#### Materials provided
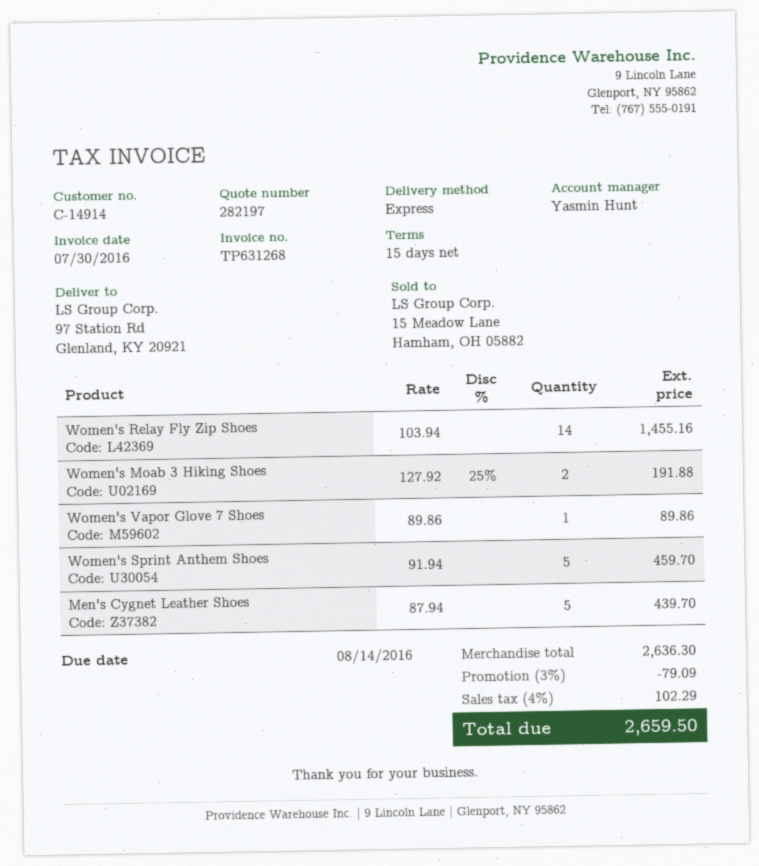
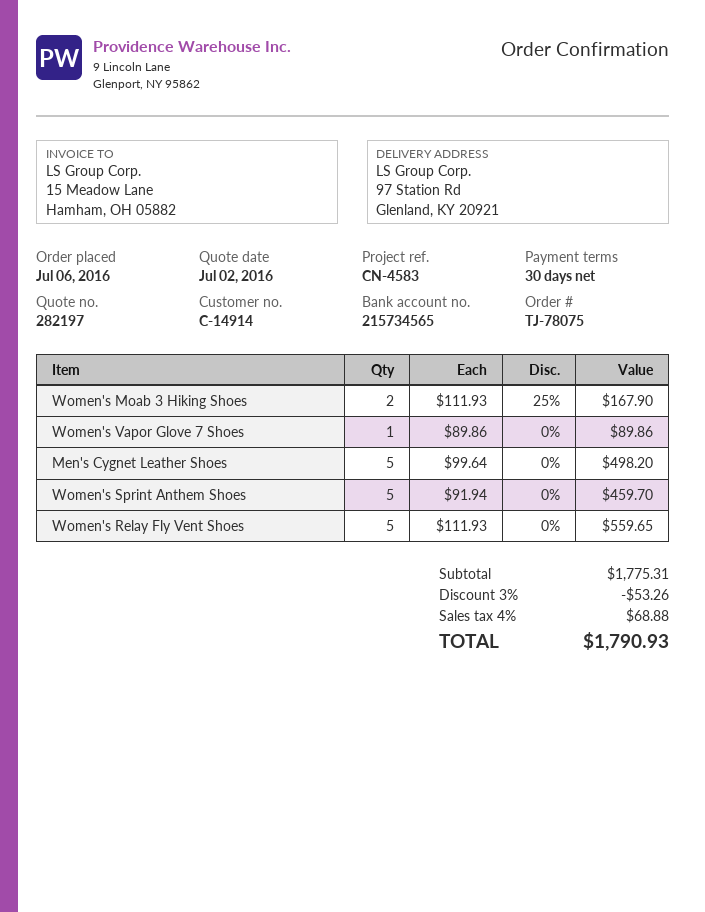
payment terms: 15 days -> 30 days
Women's Relay Fly Zip Shoes: 14 x 103.94 = 1455.16 -> none
Women's Moab 3 Hiking Shoes: 2 x 127.92 - 25% = 191.88 -> 2 x 111.93 - 25% = 167.90
Men's Cygnet Leather Shoes: 5 x 87.94 = 439.70 -> 5 x 99.64 = 498.20
Women's Relay Fly Vent Shoes: none -> 5 x 111.93 = 559.65
subtotal: 2636.30 -> 1775.31
discount: 3% = 79.09 -> 3% = 53.26
tax: 4% = 102.29 -> 4% = 68.88
total: 2659.50 -> 1790.93

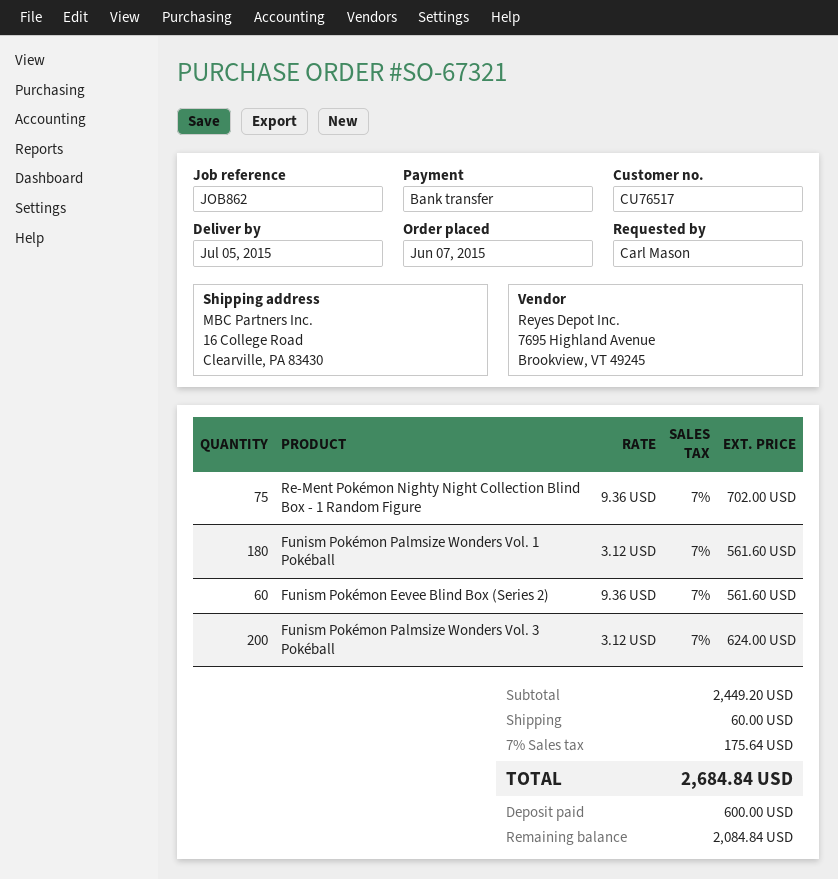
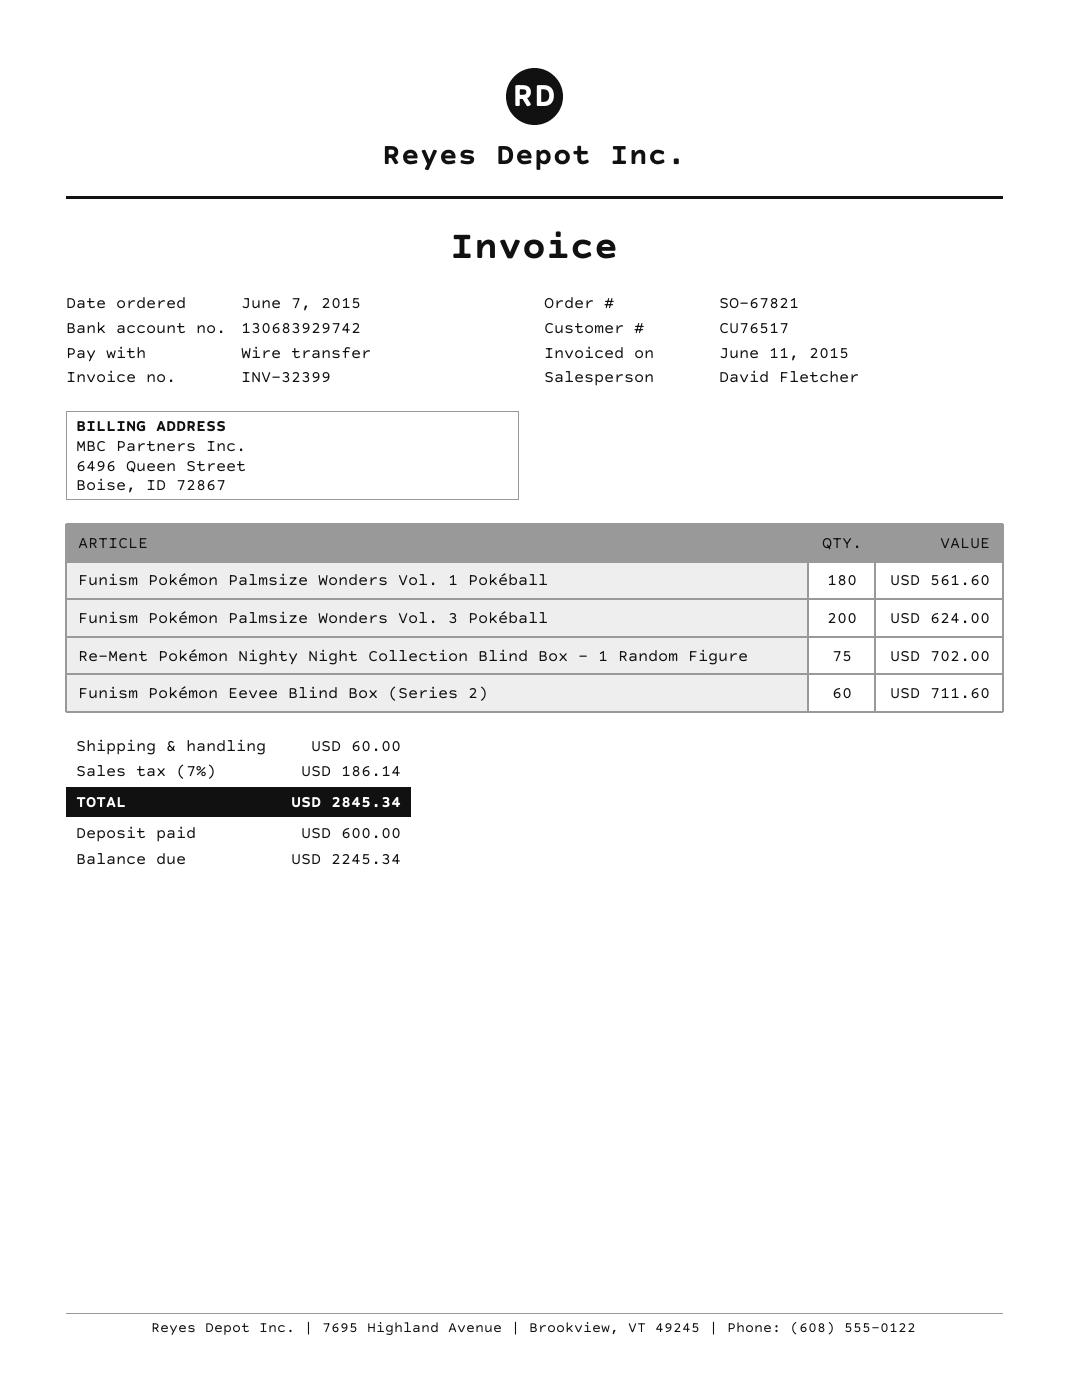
order number: SO-67321 -> SO-67821
Funism Pokémon Eevee Blind Box (Series 2): 60 for 561.60 -> 60 for 711.60
tax: 7% = 175.64 -> 7% = 186.14
total: 2684.84 -> 2845.34
balance: 2084.84 -> 2245.34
########
What this task involves: Every line from the one containing "total: 2659.50 -> 1790.93" through the end of the entries above is to be copied exactly; pictures are to be left out.

The completed task:
total: 2659.50 -> 1790.93

order number: SO-67321 -> SO-67821
Funism Pokémon Eevee Blind Box (Series 2): 60 for 561.60 -> 60 for 711.60
tax: 7% = 175.64 -> 7% = 186.14
total: 2684.84 -> 2845.34
balance: 2084.84 -> 2245.34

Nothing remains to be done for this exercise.